• _Exercise_:
Restate each line below word for word, skipping every picture.

[Itemized modification records]

╔══

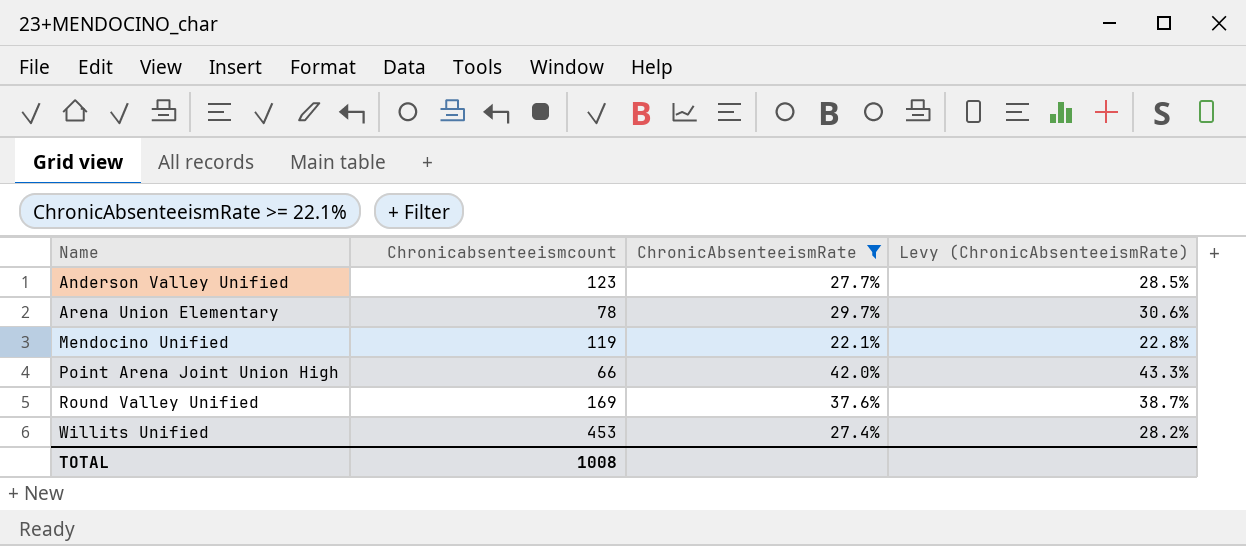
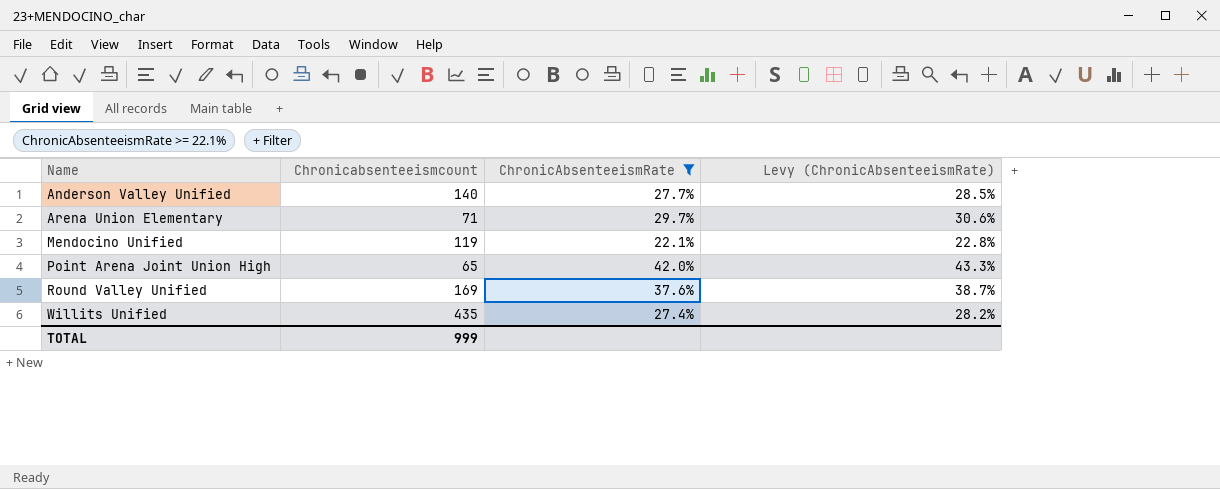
Anderson Valley Unified | Chronicabsenteeismcount: 123 -> 140
Arena Union Elementary | Chronicabsenteeismcount: 78 -> 71
Point Arena Joint Union High | Chronicabsenteeismcount: 66 -> 65
Willits Unified | Chronicabsenteeismcount: 453 -> 435
TOTAL | Chronicabsenteeismcount: 1008 -> 999

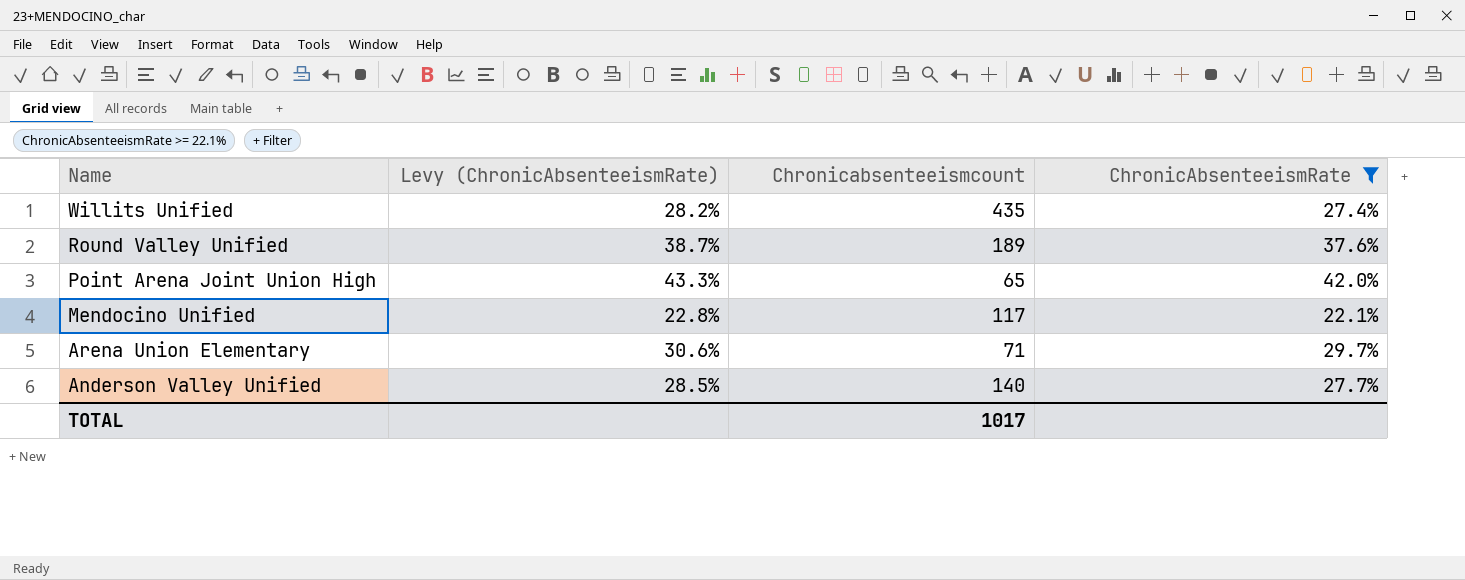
row order: Name ascending -> Name descending
column Levy (ChronicAbsenteeismRate) | position: 4 -> 2
Round Valley Unified | Chronicabsenteeismcount: 169 -> 189
Mendocino Unified | Chronicabsenteeismcount: 119 -> 117
TOTAL | Chronicabsenteeismcount: 999 -> 1017

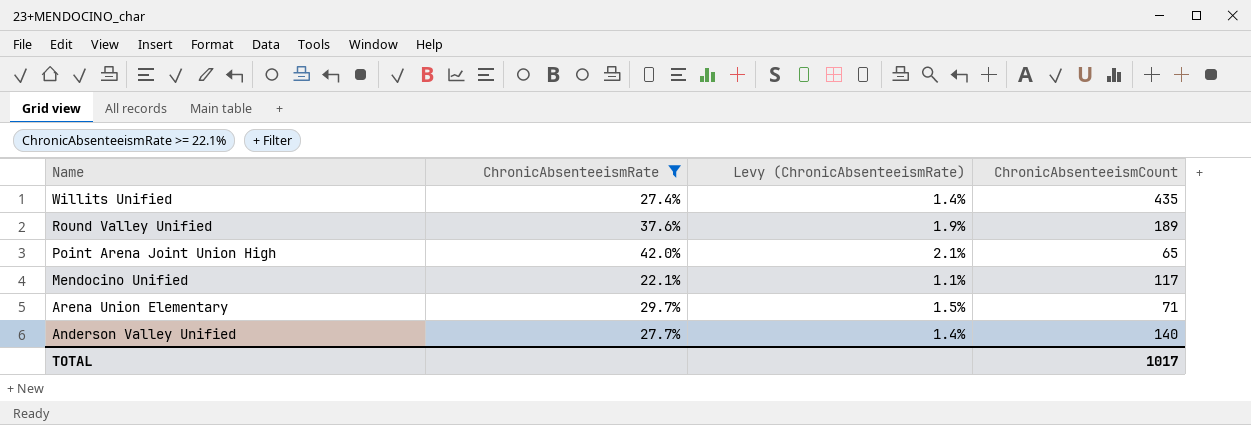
column ChronicAbsenteeismRate | position: 4 -> 2
column Levy (ChronicAbsenteeismRate) | formula: [ChronicAbsenteeismRate] * 1.03 -> [ChronicAbsenteeismRate] * 0.05
column name: Chronicabsenteeismcount -> ChronicAbsenteeismCount

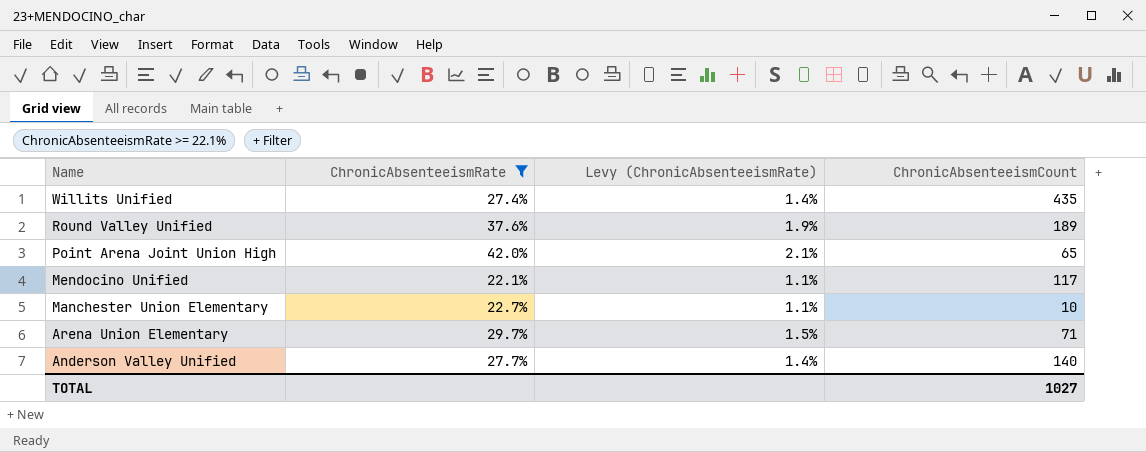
row Manchester Union Elementary: none -> 22.7% | 1.1% | 10
TOTAL | ChronicAbsenteeismCount: 1017 -> 1027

╚══

• _Completed task_:
Anderson Valley Unified | Chronicabsenteeismcount: 123 -> 140
Arena Union Elementary | Chronicabsenteeismcount: 78 -> 71
Point Arena Joint Union High | Chronicabsenteeismcount: 66 -> 65
Willits Unified | Chronicabsenteeismcount: 453 -> 435
TOTAL | Chronicabsenteeismcount: 1008 -> 999

row order: Name ascending -> Name descending
column Levy (ChronicAbsenteeismRate) | position: 4 -> 2
Round Valley Unified | Chronicabsenteeismcount: 169 -> 189
Mendocino Unified | Chronicabsenteeismcount: 119 -> 117
TOTAL | Chronicabsenteeismcount: 999 -> 1017

column ChronicAbsenteeismRate | position: 4 -> 2
column Levy (ChronicAbsenteeismRate) | formula: [ChronicAbsenteeismRate] * 1.03 -> [ChronicAbsenteeismRate] * 0.05
column name: Chronicabsenteeismcount -> ChronicAbsenteeismCount

row Manchester Union Elementary: none -> 22.7% | 1.1% | 10
TOTAL | ChronicAbsenteeismCount: 1017 -> 1027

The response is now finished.